年の瀬に起きた痛ましい〈地下鉄S線内無差別殺傷事件〉。
突然、男は刃物を振り回し、妊婦を切りつけ、助けに入った老人を刺殺した。
時は過ぎ、事件に偶然居合わせてしまった人々には、日常が戻ってくるはずだった───。
会社員の和宏は、一目散にその場から逃げ出したことをSNSで非難されて以来、日々正体不明の音に悩まされ始め……(「音」)。
切りつけられた妊婦の千穂は、幸いにも軽傷で済んだが、急に「霊が見える」と言い出して……(「水の香」)。
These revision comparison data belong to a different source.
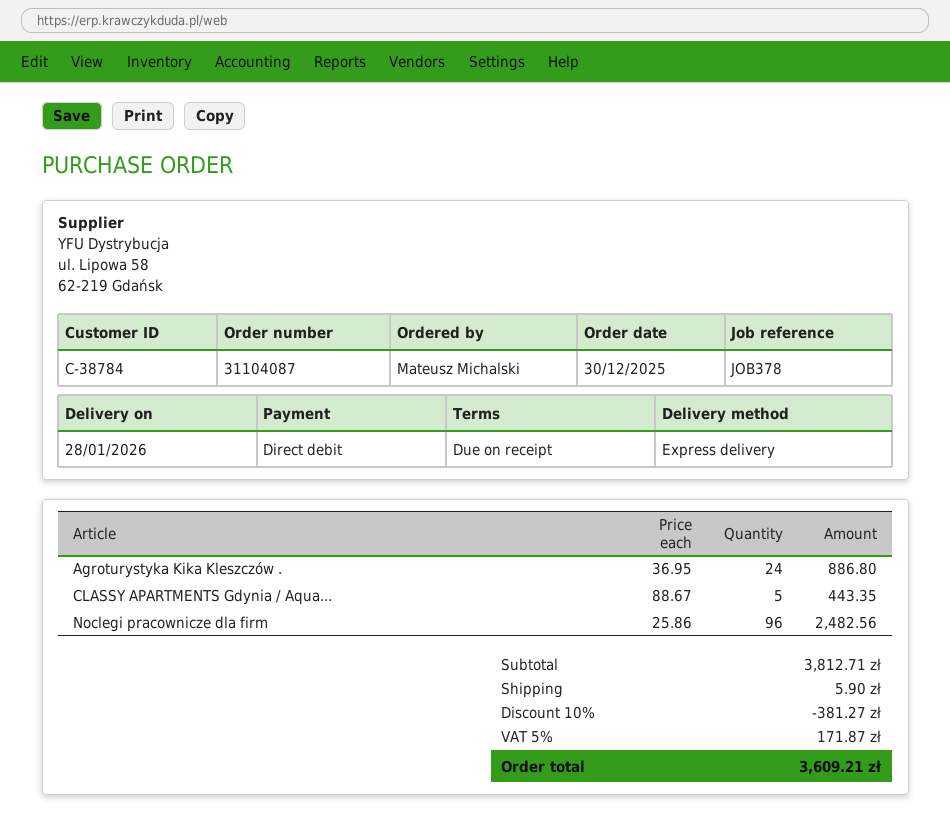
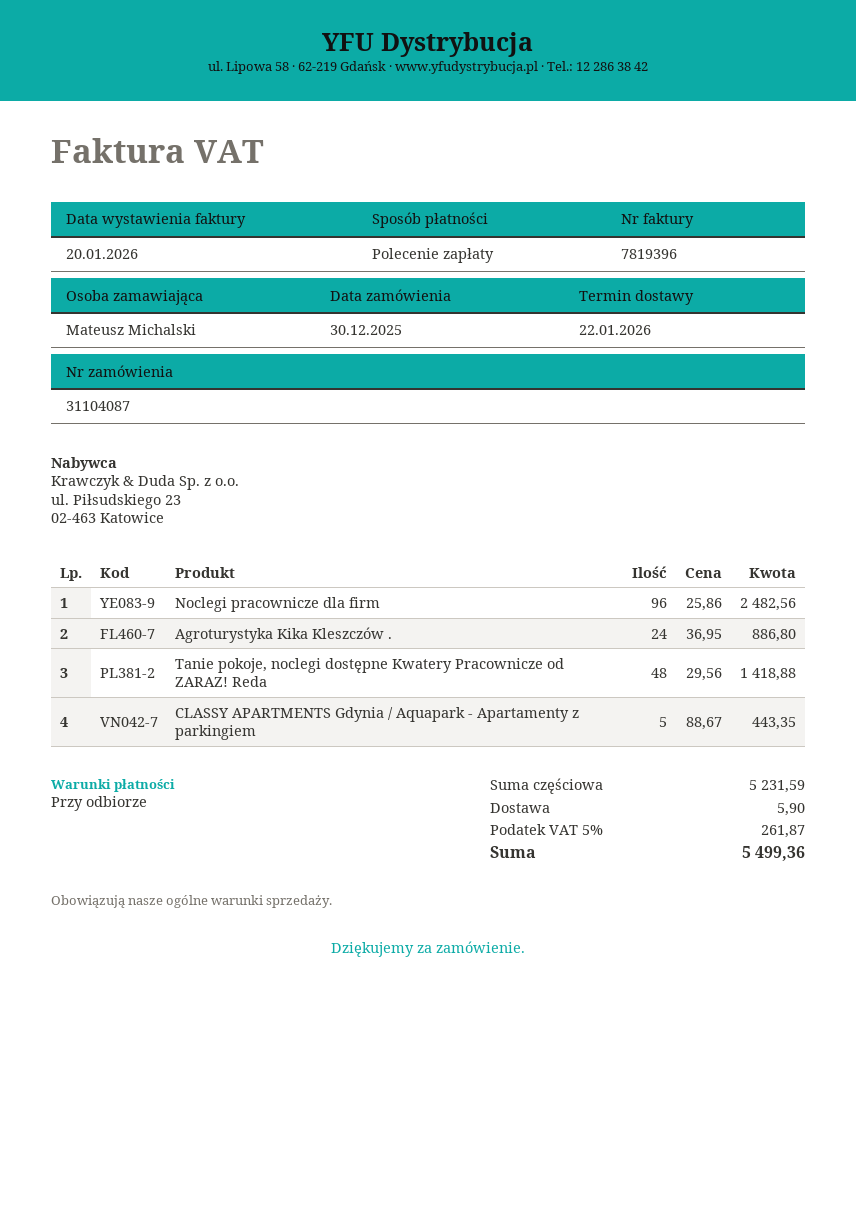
delivery date: 2026-01-28 -> 2026-01-22
Tanie pokoje, noclegi dostępne Kwatery Pracownicze od ZARAZ! Reda: none -> 48 x 29.56 = 1418.88
subtotal: 3812.71 -> 5231.59
discount: 10% = 381.27 -> none
tax: 5% = 171.87 -> 5% = 261.87
total: 3609.21 -> 5499.36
事件発生直前の行動を後悔する女子高生の響が、新たな一歩を踏み出すために決心
したこととは(「扉」)。
人生に諦念を抱える老人が、暴れる犯人から妊婦を守ろうとした本当の理由とは(「壁の男」)。
など、全6編。
大注目の『このミス』大賞&日本推理作家協会賞受賞作家が贈る、事件が終わって始まった、少し不思議でかなり切ない“その後"を描く連作短編集。
【著者略歴】
降田 天 (ふるた・てん)
執筆担当の鮎川颯(あゆかわ・そう)とプロット担当の萩野瑛(はぎの・えい)による作家ユニット。少女小説作家として活躍後、2014年に「女王はかえらない」で第13回「このミステリーがすごい!」大賞を受賞し、降田天名義でのデビューを果たす。18年、「偽りの春」で第71回日本推理作家協会賞(短編部門)を受賞。他の著書に、「偽りの春」が収録された『偽りの春 神倉駅前交番 狩野雷太の推理』、『彼女はもどらない』、『すみれ屋敷の罪人』、『ネメシスⅣ』、『朝と夕の犯罪』、『さんず』などがある。